La recevabilité de l’action du cessionnaire est reconnue par le tribunal.
Le tribunal constate que la cession de créance produite est régulière et se réfère au vol litigieux. Il relève que la convention stipule que « le présent accord est considéré comme un contrat de services selon lequel SKYCOP gère la Cession du Client et s’engage à organiser et financer le recouvrement de la Cession ». La valeur de cette solution est de confirmer la possibilité pour un professionnel du recouvrement de créances d’agir en justice sur le fondement d’une cession, même en l’absence du passager. Sa portée est de sécuriser le modèle économique des sociétés de gestion de réclamations aériennes.
Le fondement de la demande en principal est validé par le montant forfaitaire prévu.
Le tribunal applique la jurisprudence de la Cour de justice de l’Union européenne assimilant les retards de plus de trois heures aux annulations. Il condamne la compagnie à payer 250 euros, soit le montant prévu pour les vols de moins de 1500 kilomètres. La valeur de cette décision est de rappeler l’automaticité de l’indemnisation forfaitaire en cas de retard important, sauf circonstances extraordinaires non prouvées ici. Sa portée est de maintenir une protection forte des passagers aériens.

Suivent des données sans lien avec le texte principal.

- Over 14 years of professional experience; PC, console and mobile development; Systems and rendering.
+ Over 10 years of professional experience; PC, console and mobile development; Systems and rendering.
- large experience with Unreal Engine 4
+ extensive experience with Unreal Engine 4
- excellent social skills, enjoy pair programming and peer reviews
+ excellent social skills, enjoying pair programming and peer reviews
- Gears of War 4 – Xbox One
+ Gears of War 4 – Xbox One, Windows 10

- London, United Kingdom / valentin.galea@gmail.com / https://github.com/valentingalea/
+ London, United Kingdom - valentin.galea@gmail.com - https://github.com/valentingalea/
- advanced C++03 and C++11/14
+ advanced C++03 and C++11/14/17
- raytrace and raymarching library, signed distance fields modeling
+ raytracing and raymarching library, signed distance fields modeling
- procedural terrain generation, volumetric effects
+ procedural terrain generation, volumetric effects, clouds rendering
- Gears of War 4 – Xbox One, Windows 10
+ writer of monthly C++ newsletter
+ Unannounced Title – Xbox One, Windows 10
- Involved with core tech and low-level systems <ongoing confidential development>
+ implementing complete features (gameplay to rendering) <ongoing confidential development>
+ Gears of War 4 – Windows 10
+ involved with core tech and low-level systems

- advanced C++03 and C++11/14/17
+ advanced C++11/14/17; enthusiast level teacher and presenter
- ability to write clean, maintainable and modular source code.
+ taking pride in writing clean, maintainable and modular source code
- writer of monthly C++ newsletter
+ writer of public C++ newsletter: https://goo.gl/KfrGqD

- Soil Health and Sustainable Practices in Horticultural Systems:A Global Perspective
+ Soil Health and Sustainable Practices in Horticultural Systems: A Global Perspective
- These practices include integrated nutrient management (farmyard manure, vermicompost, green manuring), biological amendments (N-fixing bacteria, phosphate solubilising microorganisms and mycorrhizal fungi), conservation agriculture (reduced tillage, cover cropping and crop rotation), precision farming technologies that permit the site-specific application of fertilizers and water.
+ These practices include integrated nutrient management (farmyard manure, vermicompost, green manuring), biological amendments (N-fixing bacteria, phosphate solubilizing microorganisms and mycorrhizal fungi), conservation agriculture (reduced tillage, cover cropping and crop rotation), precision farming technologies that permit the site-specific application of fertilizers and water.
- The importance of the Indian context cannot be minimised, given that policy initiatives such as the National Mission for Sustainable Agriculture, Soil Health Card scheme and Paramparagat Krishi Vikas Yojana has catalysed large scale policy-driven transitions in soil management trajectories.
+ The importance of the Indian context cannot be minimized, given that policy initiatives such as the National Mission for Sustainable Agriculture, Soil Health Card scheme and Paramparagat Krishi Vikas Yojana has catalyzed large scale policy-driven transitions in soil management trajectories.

Le rejet des demandes indemnitaires supplémentaires est motivé par l’absence de préjudice distinct.
Concernant le défaut de notice informative, le tribunal retient que « l’article 14 du Règlement ne mentionne pas d’indemnité forfaitaire en cas défaut de remise de la notice informative ». Il rejette la demande car la société ne justifie pas d’un préjudice autre que celui déjà indemnisé. Sur la résistance abusive, il estime que la simple nécessité d’agir en justice ne constitue pas un dommage spécifique, ce dont « elle peut être indemnisée sur le fondement de l’article 700 du Code de procédure civile ». La valeur de ces solutions est de limiter les demandes indemnitaires à un préjudice certain et démontré. Leur portée est d’éviter une double indemnisation et de cantonner l’indemnisation de la résistance abusive à des cas de mauvaise foi caractérisée.